Lanciano, evasione fiscale: finanza sequestra beni per 2mlioni

finanzaLanciano. La finanza sequestra beni per 2milioni di euro. Il nucleo di polizia tributaria, delle fiamme gialle della finanza di Chieti, questa mattina, ha sottoposto a sequestro preventivo (provvedimento firmato dal gip del tribunale di Lanciano, Massimo Canosa), una serie di beni mobili ed immobili di proprietà di alcune società, coinvolte in un giro di false fatturazioni, che lo scorso dicembre avevano prodotto l’arresto di due persone e il coinvolgimento di altri otto imprenditori.

L’indagine, che oggi ha prodotto il sequestro di una serie di beni, ha consentito di portare alla luce un sistema fraudolento che uno degli imprenditori arrestati nel dicembre scorso (P.V. di 45 anni), finalizzato ad evadere il Fisco attraverso la sistematica costituzione di società fittizie e l’emissione di false fatture a compendio di operazioni inesistenti. La misura cautelare firmata dal gip, è il frutto di una serie di accertamenti patrimoniali e finanziari, disposti dalla procura, che hanno riscontrato una serie di atti negoziali messi in atto dopo l’avvio delle indagini: intento, questo, che secondo gli inquirenti avevano l’unico obiettivo di sottrarre i beni alle procedure esecutive erariali (sequestri da parte di Equitalia per debiti tributari).
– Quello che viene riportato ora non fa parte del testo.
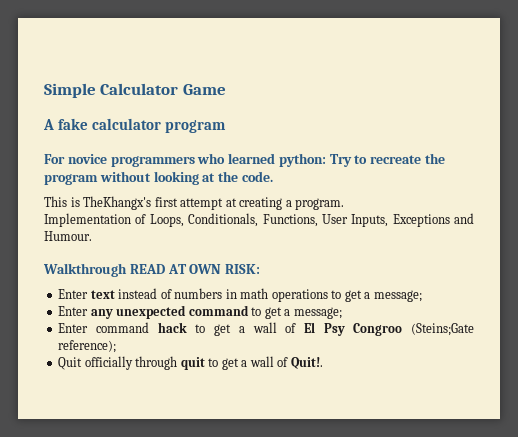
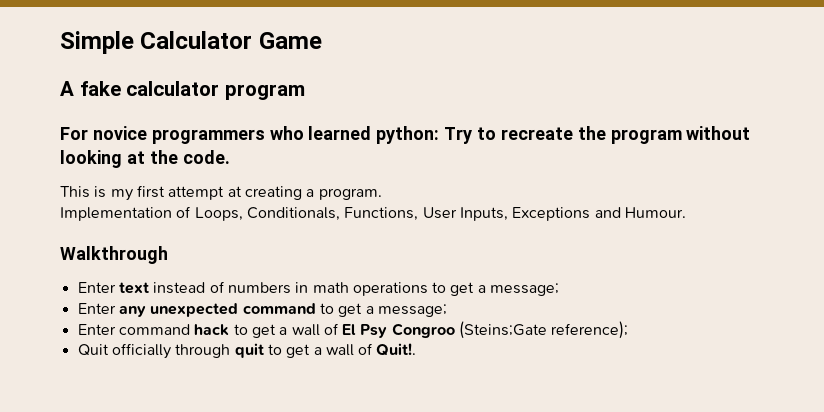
[83,196,152,210] TheKhangx's -> [110,189,133,201] my
[129,264,261,274] READ AT OWN RISK: -> (168, 255) none

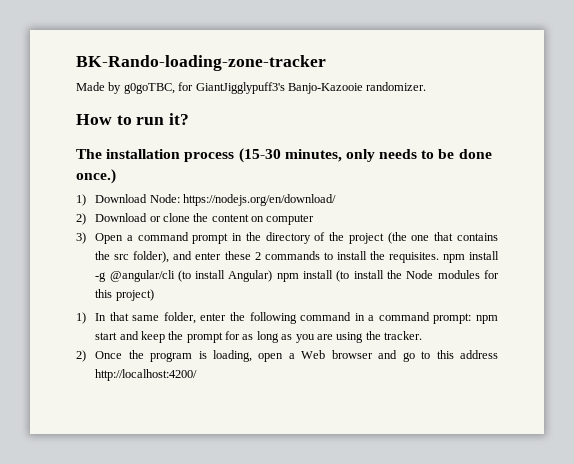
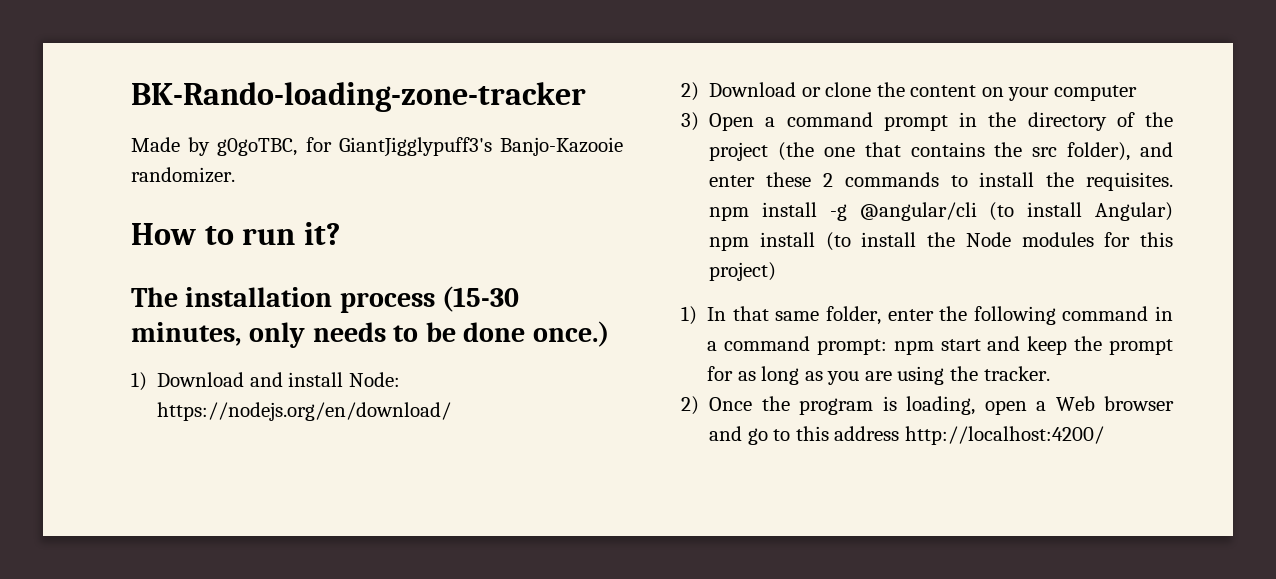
(148, 198) none -> [249,372,344,387] and install
(265, 219) none -> [1008,87,1050,101] your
I sequestri, frutto di un’azione coordinata a livello provinciale con l’impiego di 30 uomini, consistono: in appezzamenti di terreno (25), unità immobiliari (82, alcune delle quali in costruzione), 29 auto, 4 moto, 29 conti correnti, un ramo di azienda e le quote societarie di una società. Il giro di false fatture, sarebbe di 2,5milioni di euro. Nel dettaglio, il sistema fraudolento consisteva nell’emissione di false fatture, da parte di società amministrate da prestanome, e comunque tutte riconducibili ad una stesso soggetto, che operava con apposite deleghe. Chi utilizzava le fatture, (C.C. arrestato tre mesi fa), assieme agli 8 imprenditori indagati, invece, provvedevano ad annotarle in contabilità e a dichiararle al Fisco, in modo da ottenere risparmi d’imposta, su operazioni in realtà inesistenti. Le false operazioni erano pagate con somme derivanti dai conti correnti intestati alle società, che una volta ricevute in pagamento, erano restituite attraverso degli assegni negoziati per cassa.